Which brought its fair share of problems, but they weren’t really the ones I was concerned about at the moment. Getting a backup of your mind shoved into new flesh had its own drawbacks. It took a while to acclimate, to really feel like the new coil was yours. But, more importantly, you accepted a certain data loss, as some termed it, between the time you had last backed up and the time you were re-coiled. For the ultra-rich that changed coils like the rest of us changed clothes, that might only be a few minutes. Pop into your local coil center, pick a new body, do a quick backup, and be inserted on the spot. For those of us who could only afford the most basic backup insurance, which provided for new coils only in the event of advanced age or death, that lost time normally measured in weeks, and in rare cases, sometimes as long as years.

How long, Sarah?

Agents were backed up in almost the exact same way as people, storing a copy of the AI at the point in time when the person was having their backup done. But AI’s didn’t have the shock of adaptation to a new coil, or the emotional baggage of realizing that, somewhere, some-when, a version of them had just been wiped out of existence. The question was vague, but since it was the question asked by most people when waking up in the body shop, AIs were programmed to handle it.
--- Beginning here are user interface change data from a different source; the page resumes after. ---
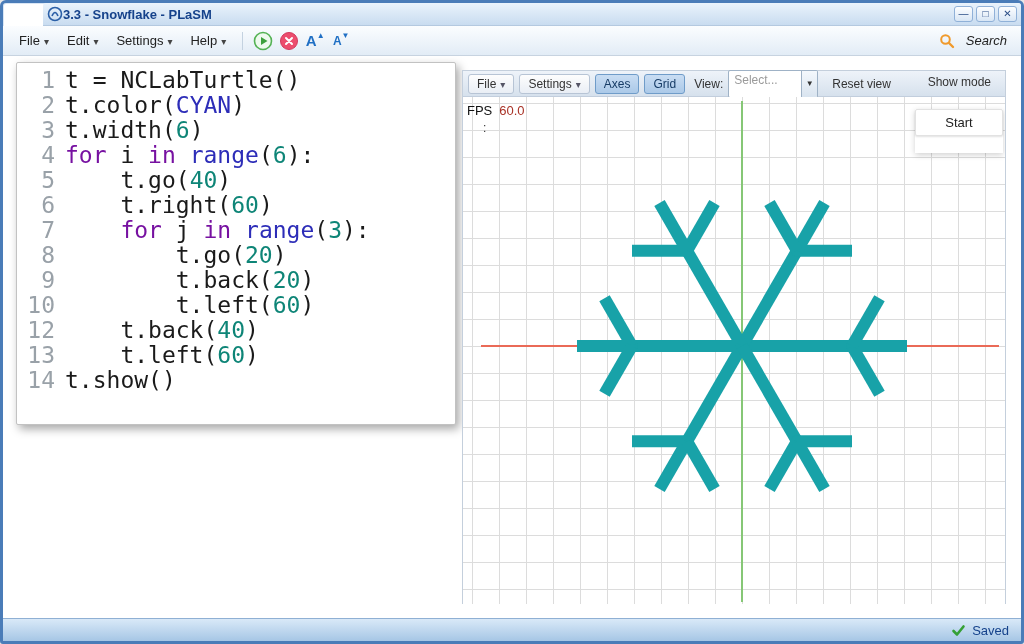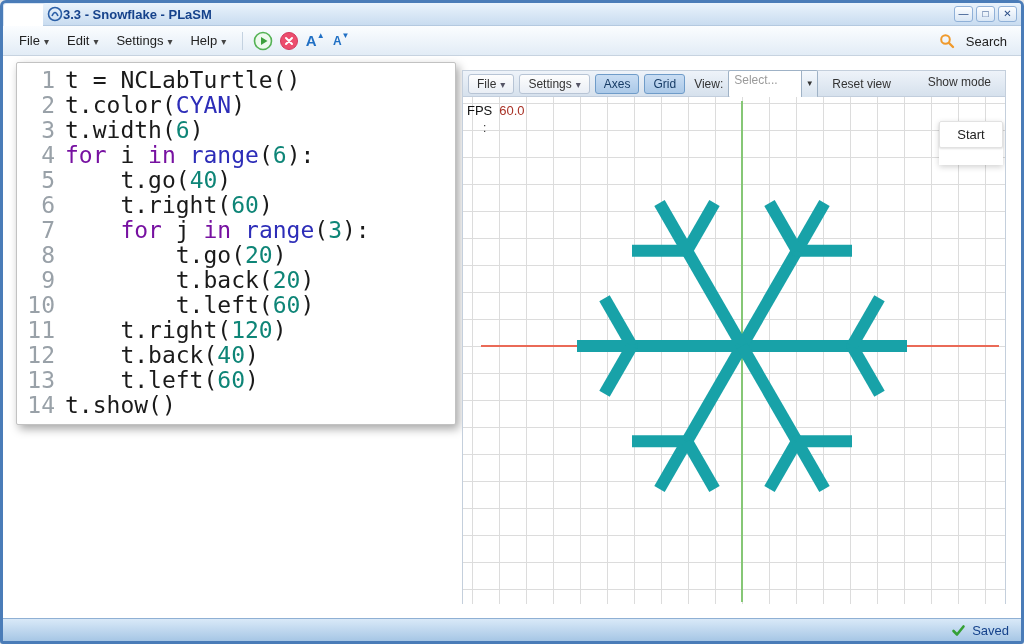--- a/index.html
+++ b/index.html
@@ -27,21 +27,21 @@
   .menu-item{display:inline-flex;align-items:center;gap:4px;padding:4px 8px;
     font-size:13px;color:#222;border-radius:3px;background:transparent;border:0;}
   .menu-item .caret::after{content:"▾";font-size:10px;color:#444;}
   .mb-sep{width:1px;height:18px;background:#c4d2e0;margin:0 6px;}
   .icon-btn{width:24px;height:24px;display:inline-flex;align-items:center;justify-content:center;
     background:transparent;border:0;padding:0;}
   .font-icon{font-weight:bold;color:#1f6fc4;font-size:15px;position:relative;padding:0 6px;}
   .font-icon.small{font-size:12px;}
   .font-icon .fsup{font-size:8px;position:relative;top:-5px;color:#1f6fc4;}
   .mb-spacer{flex:1;}
-  .search-box{display:flex;align-items:flex-end;gap:11px;padding-right:6px;}
+  .search-box{display:flex;align-items:flex-start;gap:11px;padding-right:6px;font-style:italic;}
   .search-label{font-size:13px;color:#222;}
 
   
   .content{flex:1;position:relative;background:#fff;}
 
   
   .editor-card{position:absolute;left:13px;top:6px;width:440px;height:363px;
     background:#fff;border:1px solid #c2c2c2;border-radius:2px;
     box-shadow:3px 4px 10px rgba(0,0,0,.35);padding:5px 0 0 0;overflow:hidden;}
   .code-line{display:flex;height:25px;line-height:25px;
@@ -80,21 +80,21 @@
     background-image:
       linear-gradient(to right,#dcdcdc 1px,transparent 1px),
       linear-gradient(to bottom,#dcdcdc 1px,transparent 1px);
     background-size:27px 27px;background-position:9px 6px;overflow:hidden;}
   .x-axis{position:absolute;left:18px;right:6px;top:248px;height:2px;}
   .y-axis{position:absolute;top:4px;bottom:2px;left:278px;width:2px;}
   .snowflake-svg{position:absolute;left:0;top:0;}
   .fps-box{position:absolute;left:4px;top:6px;font-size:13px;color:#111;}
   .fps-value{color:#a93226;margin-left:7px;}
   .fps-colon{position:absolute;left:20px;top:24px;font-size:12px;color:#333;}
-  .start-panel{position:absolute;top:24px;right:2px;width:64px;height:44px;background:#fff;
+  .start-panel{position:absolute;top:12px;right:2px;width:88px;height:44px;background:#fff;
     box-shadow:0 2px 6px rgba(0,0,0,.18);}
   .start-btn{display:block;width:100%;height:27px;background:#fff;
     border:1px solid #e2e2e2;border-radius:2px;font-size:13px;color:#222;
     box-shadow:0 1px 2px rgba(0,0,0,.12);font-family:"Liberation Sans",sans-serif;}
 
   
   .statusbar{height:23px;flex:0 0 23px;display:flex;align-items:center;justify-content:flex-end;
     gap:6px;padding:0 12px;background:linear-gradient(#d9e9f8,#a6c6e5);
     border-top:1px solid #8fb0d4;}
   .saved-label{font-size:13px;color:#15428b;}
@@ -201,24 +201,20 @@
             <span class="line-num">8</span>
             <span class="line-code"><span class="tok-plain">        t.go(</span><span class="tok-num">20</span><span class="tok-plain">)</span></span>
           </div>
           <div class="code-line">
             <span class="line-num">9</span>
             <span class="line-code"><span class="tok-plain">        t.back(</span><span class="tok-num">20</span><span class="tok-plain">)</span></span>
           </div>
           <div class="code-line">
             <span class="line-num">10</span>
             <span class="line-code"><span class="tok-plain">        t.left(</span><span class="tok-num">60</span><span class="tok-plain">)</span></span>
-          </div>
-          <div class="code-line">
-            <span class="line-num">11</span>
-            <span class="line-code"><span class="tok-plain">    t.right(</span><span class="tok-num">120</span><span class="tok-plain">)</span></span>
           </div>
           <div class="code-line">
             <span class="line-num">12</span>
             <span class="line-code"><span class="tok-plain">    t.back(</span><span class="tok-num">40</span><span class="tok-plain">)</span></span>
           </div>
           <div class="code-line">
             <span class="line-num">13</span>
             <span class="line-code"><span class="tok-plain">    t.left(</span><span class="tok-num">60</span><span class="tok-plain">)</span></span>
           </div>
           <div class="code-line">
It has been sixty-three days since this instantiation was created.

I was still too new to my coil to register the physiological responses to surprise. My stomach didn’t drop. My heard didn’t race. My mouth didn’t go dry and no sweat broke out on my body. Nonetheless, a cold, numbing sense of surprise flooded my mind, and for a moment all I could do was try to mutter, “Sixty-three days?”

The words were unintelligible, barely sounds at all, since I still had little control over my new vocal cords or lips. But they were, apparently, loud enough to catch someone’s attention.
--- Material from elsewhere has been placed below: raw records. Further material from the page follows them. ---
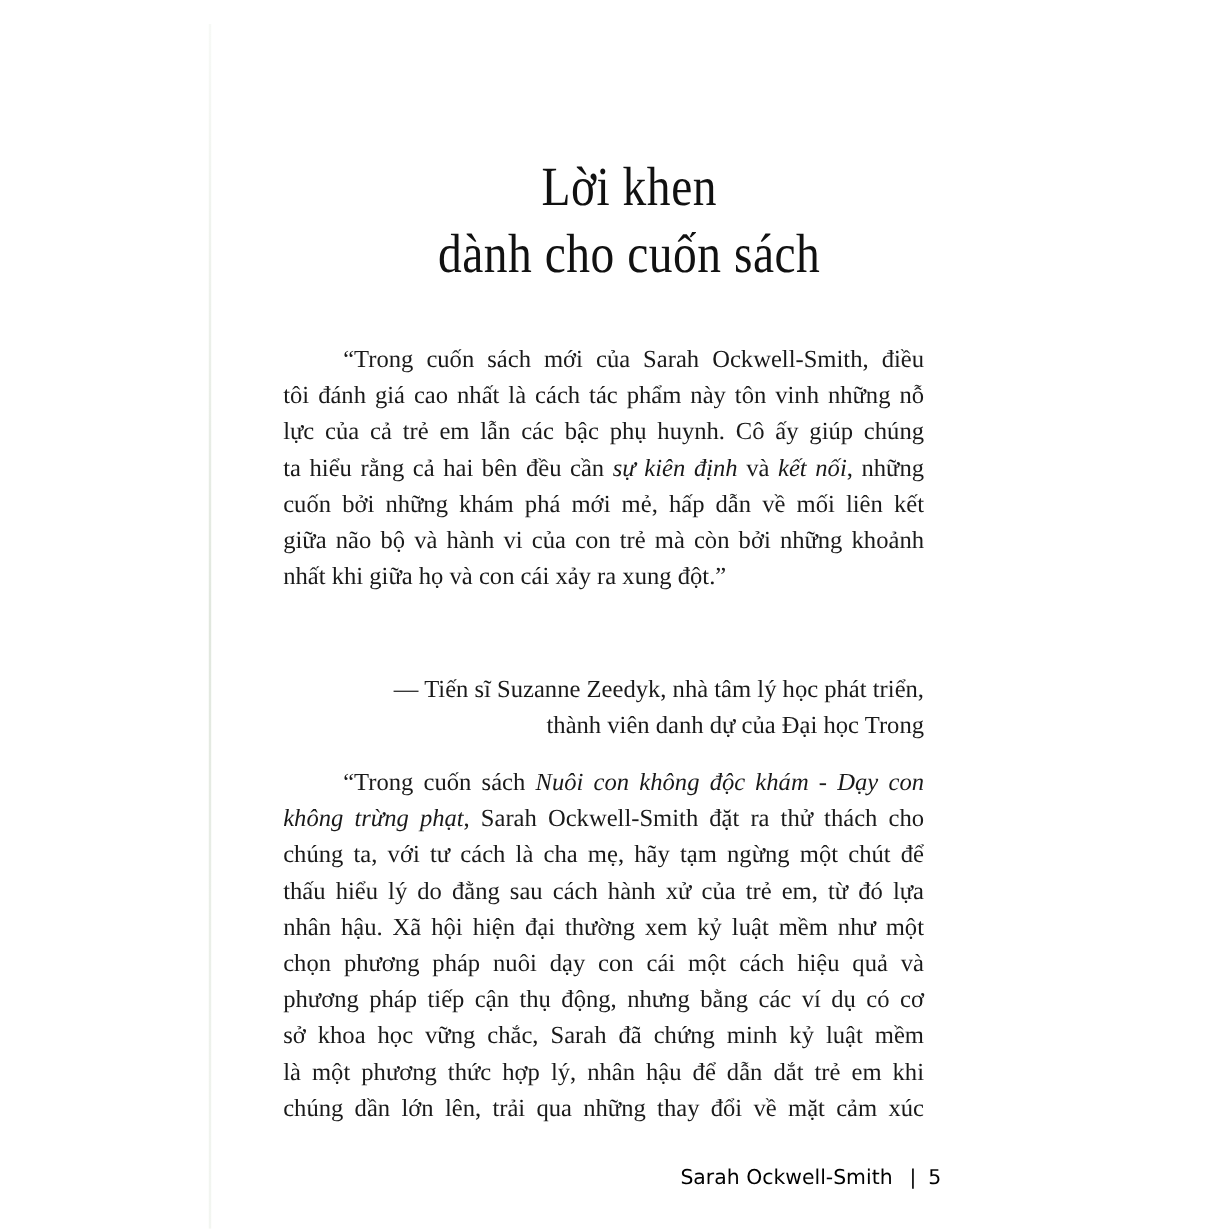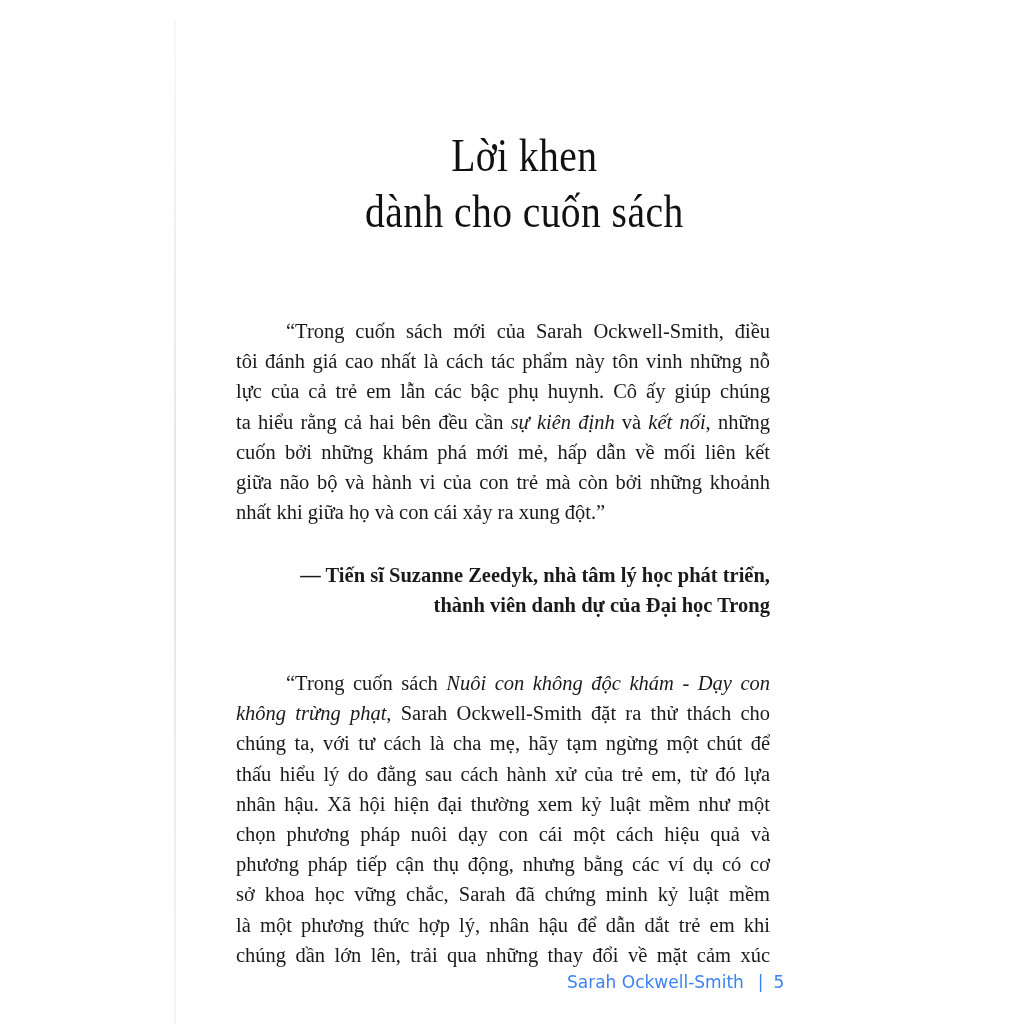--- a/index.html
+++ b/index.html
@@ -23,26 +23,26 @@
     font-family: "Liberation Serif", serif; font-size: 46px; letter-spacing: 0.5px;
     color: #111; transform: scaleX(0.86); transform-origin: 600px 0;
   }
   .title-line { display: block; height: 56px; line-height: 56px; }
   .para { position: absolute; left: 236px; width: 534px; }
   .line {
     display: block; height: 30.2px; line-height: 30.2px;
     font-size: 20.5px; text-align: justify; text-align-last: justify; white-space: nowrap;
   }
   .line.last { text-align-last: left; }
-  .line.indent { padding-left: 50px; margin-top: 31px; }
-  .line.right { text-align: right; text-align-last: right; font-weight: bold; }
+  .line.indent { padding-left: 50px; }
+  .line.right { text-align: right; text-align-last: right; }
   .line i { font-style: italic; }
   .footer {
     position: absolute; left: 567px; top: 972px;
-    font-family: "DejaVu Sans", sans-serif; font-size: 17px; color: #3b82f6;
+    font-family: "DejaVu Sans", sans-serif; font-size: 17px; color: #000000;
     white-space: nowrap;
   }
   .footer .sep { display: inline-block; margin: 0 10px 0 14px; }
 </style>
 </head>
 <body>
 
 <div class="page-edge"></div>
 
 <div class="bleed" style="left:520px;top:28px;font-size:15px;">&nbsp;</div>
“Awake, then, are we?” The words were cheerful, almost chipper, and full of a brisk professionalism that just screamed medtech. They had a crisp, vaguely British edge to them. “Well, you’ve no doubt already queried your agent and learned that your re-coiling was just a bit, how should I put this… unusual? We’ll give you all the details once you’re a bit more, well… you. In the meantime, I need you to open your eyes. Do you think you could do that for me?”
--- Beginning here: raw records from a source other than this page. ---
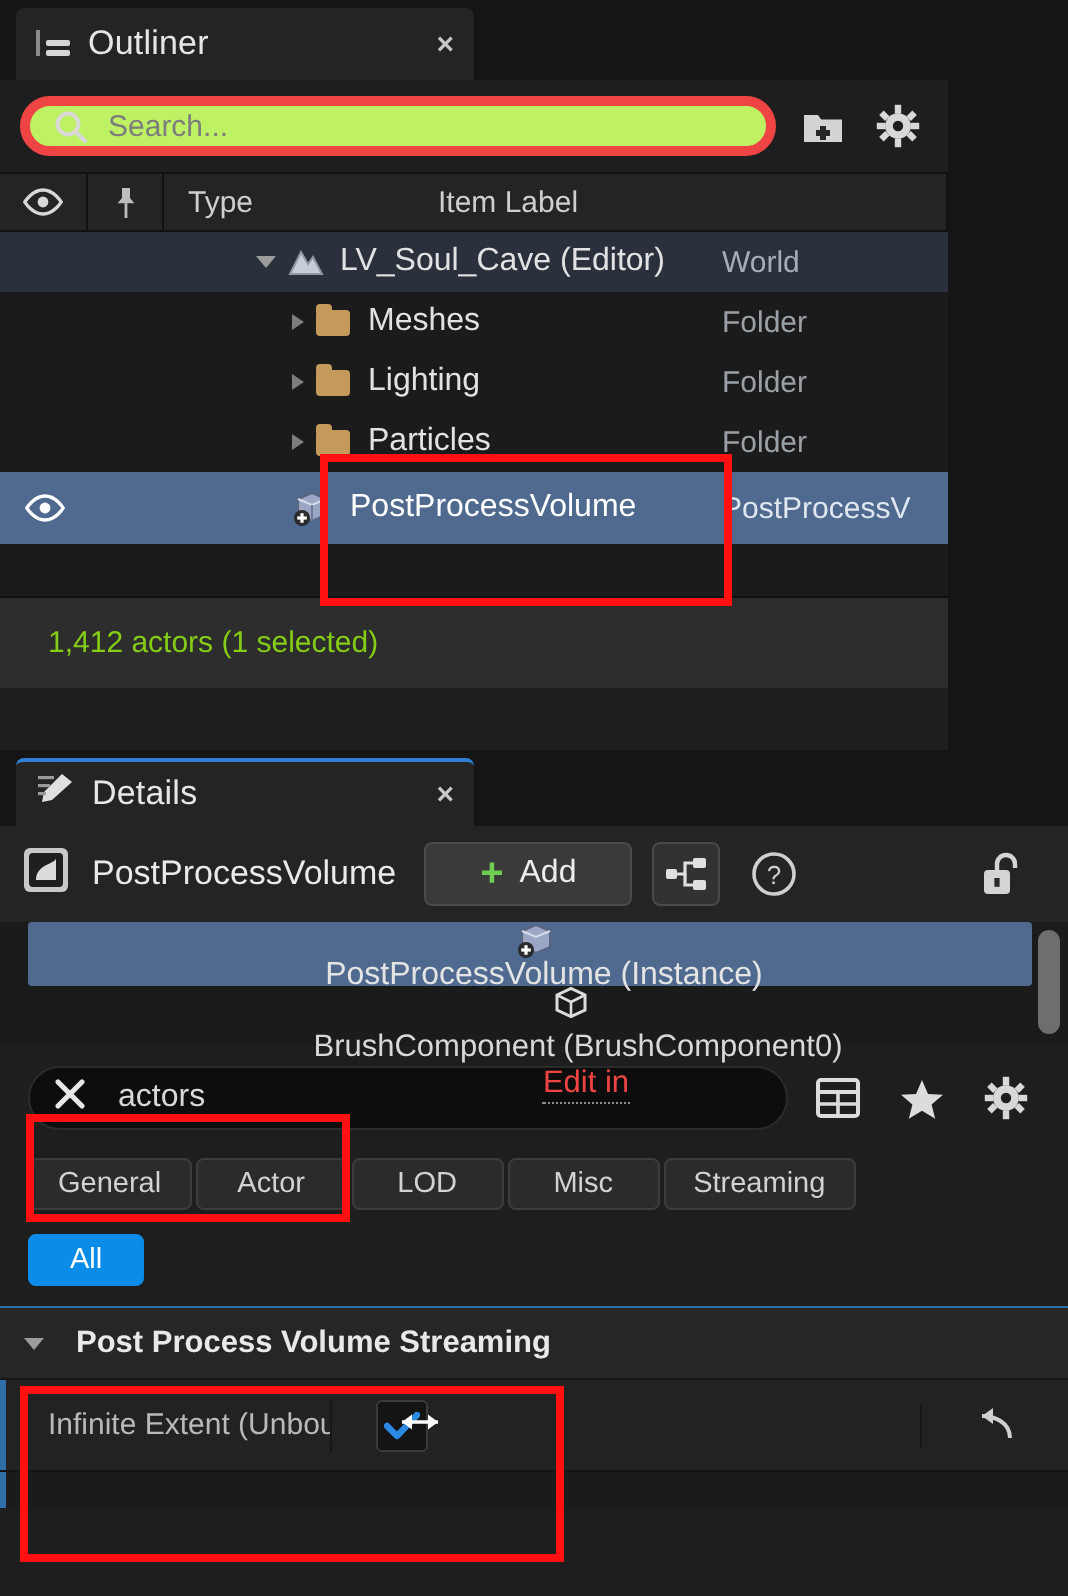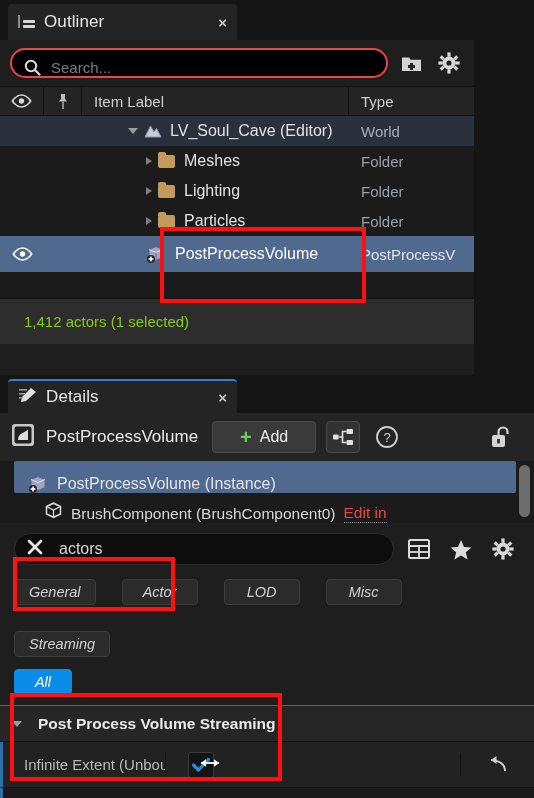--- a/index.html
+++ b/index.html
@@ -27,22 +27,22 @@
   .outliner-icon{ width:18px; height:16px; position:relative; display:inline-block;}
   .outliner-icon i{ position:absolute; left:5px; background:#d6d6d6; height:3px; border-radius:1px;}
   .outliner-icon i:nth-child(1){ top:1px; width:12px;}
   .outliner-icon i:nth-child(2){ top:6px; width:12px;}
   .outliner-icon i:nth-child(3){ top:11px; width:12px;}
   .outliner-icon b{ position:absolute; left:0; top:1px; width:2px; height:13px; background:#8a8a8a;}
 
   
   .search-row{ height:46px; background:#1e1e1e; display:flex; align-items:center; padding:0 10px; }
   .searchbox{
-    flex:1; height:30px; background:#000000; border-radius:15px;
-    display:flex; align-items:flex-end; padding:0 12px; border:2px solid #ef4444;
+    flex:1; height:30px; background:#bef264; border-radius:15px;
+    display:flex; align-items:center; padding:0 12px; border:5px solid #ef4444;
   }
   .searchbox .ph{ color:#7d7d7d; font-size:15px; margin-left:10px;}
   .icon-btn{ width:30px; height:30px; margin-left:8px; display:flex; align-items:center; justify-content:center; cursor:pointer;}
 
   
   .col-header{ display:flex; height:30px; background:#242424; border-top:1px solid #111; border-bottom:1px solid #111;}
   .ch{ display:flex; align-items:center; border-right:1px solid #111; color:#cfcfcf; font-size:15px; }
   .ch.eye{ width:44px; justify-content:center;}
   .ch.pin{ width:38px; justify-content:center;}
   .ch.label{ flex:1; padding-left:12px;}
@@ -80,32 +80,32 @@
   .add-btn{
     margin-left:14px; height:32px; min-width:104px; background:#3a3a3a; border:1px solid #4b4b4b;
     border-radius:4px; display:flex; align-items:center; justify-content:center; gap:8px; cursor:pointer;
   }
   .add-btn .plus{ color:#6fce52; font-size:20px; line-height:1; font-weight:bold;}
   .add-btn .lbl{ color:#ededed; font-size:16px;}
   .tb-ic{ width:34px; height:32px; margin-left:10px; display:flex; align-items:center; justify-content:center; cursor:pointer;}
   .tb-ic.boxed{ background:#323232; border:1px solid #4a4a4a; border-radius:4px;}
 
   .comp-list{ background:#1b1b1b; position:relative; }
-  .comp-row{ height:30px; display:flex; align-items:flex-end; padding-left:14px; color:#e4e4e4; font-size:16px;}
+  .comp-row{ height:30px; display:flex; align-items:center; padding-left:14px; color:#e4e4e4; font-size:16px;flex-direction:column;}
   .comp-row.sel{ background:#4f6a8e; margin:0 18px 0 14px; border-radius:2px;}
   .comp-row.sub{ padding-left:44px; color:#d8d8d8; font-size:15.5px;}
   .editin{ margin-left:8px; color:#ef4444; font-size:15.5px; border-bottom:1px dotted #8e8e8e;}
   .scrollbar{ position:absolute; right:4px; top:4px; width:11px; height:52px; background:#6e6e6e; border-radius:6px;}
 
   .filter-row{ height:52px; display:flex; align-items:center; padding:0 14px; background:#1e1e1e;}
   .fsearch{ flex:1; height:32px; background:#0d0d0d; border-radius:16px; display:flex; align-items:center; padding:0 10px; border:1px solid #2b2b2b;}
   .fsearch .val{ color:#d8d8d8; font-size:16px; margin-left:14px;}
   .fs-ic{ width:34px;height:32px; display:flex; align-items:center; justify-content:center; margin-left:8px; cursor:pointer;}
 
-  .chips{ padding:4px 14px 0 14px; display:flex; flex-wrap:wrap; gap:26px;font-style:italic; }
+  .chips{ padding:4px 14px 0 14px; display:flex; flex-wrap:wrap; gap:2px; }
   .chip{ height:26px; min-width:76px; padding:0 14px; background:#2b2b2b; border:1px solid #3d3d3d; border-radius:4px;
          display:flex; align-items:center; justify-content:center; color:#d2d2d2; font-size:14.5px; cursor:pointer;}
   .chip.active{ background:#0c8ce9; border-color:#0c8ce9; color:#fff; min-width:58px;}
 
   .cat-wrap{ margin-top:10px; border-top:1px solid #2f6fa8; }
   .cat-header{ height:36px; display:flex; align-items:center; padding-left:12px; background:#262626; border-bottom:1px solid #151515;}
   .cat-header .lbl{ color:#e9e9e9; font-size:15.5px; font-weight:bold; margin-left:10px;}
   .prop-row{ height:46px; display:flex; align-items:center; background:#222; border-bottom:1px solid #151515; position:relative;}
   .prop-name{ width:165px; padding-left:24px; color:#b9b9b9; font-size:15px; white-space:nowrap; overflow:hidden;}
   .prop-val{ flex:1; border-left:1px solid #171717; display:flex; align-items:center; padding-left:22px;}
@@ -177,22 +177,22 @@
           <path d="M10.5 1C5 1 1.4 7 1.4 7s3.6 6 9.1 6 9.1-6 9.1-6S16 1 10.5 1z" fill="none" stroke="#d8d8d8" stroke-width="1.7"></path>
           <circle cx="10.5" cy="7" r="2.7" fill="#d8d8d8"></circle>
         </svg>
       </div>
       <div class="ch pin">
         <svg width="12" height="17" viewBox="0 0 12 17">
           <path d="M4 1h4v5l2.2 2.6H1.8L4 6z" fill="#bdbdbd"></path>
           <rect x="5.3" y="8.6" width="1.4" height="7.4" fill="#bdbdbd"></rect>
         </svg>
       </div>
+      <div class="ch type">Type</div>
       <div class="ch label">Item Label</div>
-      <div class="ch type">Type</div>
     </div>
 
     <div class="tree">
 
       <div class="row world">
         <div class="eyecell"></div>
         <div class="pincell"></div>
         <div class="labelcell" style="padding-left:46px">
           <span class="arrow down"></span>
           <span class="world-ic">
I’d been through this a half-dozen times before—salvage was a dangerous business, after all, and it wasn’t the most dangerous business I’d ever been involved in. The question should have been perfunctory, but there was a note of actual concern behind those words. What had happened to me?

I drew a deep breath—at which point, I suddenly became aggressively aware of the fact that I was breathing. That resulted in a brief, panicked moment where my conscious mind struggled with the autonomic responses of its new coil. It was a lot like I imagined suitless exposure to vacuum would be—wanting to breathe, struggling to breathe, but at the same time, being somehow unable to, despite seeing and feeling nothing that should prevent it. It passed quickly, leaving me momentarily panting.

I concentrated on my eyes, on opening the lids. They felt heavy, not from lack of sleep, but physically challenging, requiring an effort of muscle and will to manipulate. Slowly, ever so slowly, they parted, revealing a blurry and bleary world about me.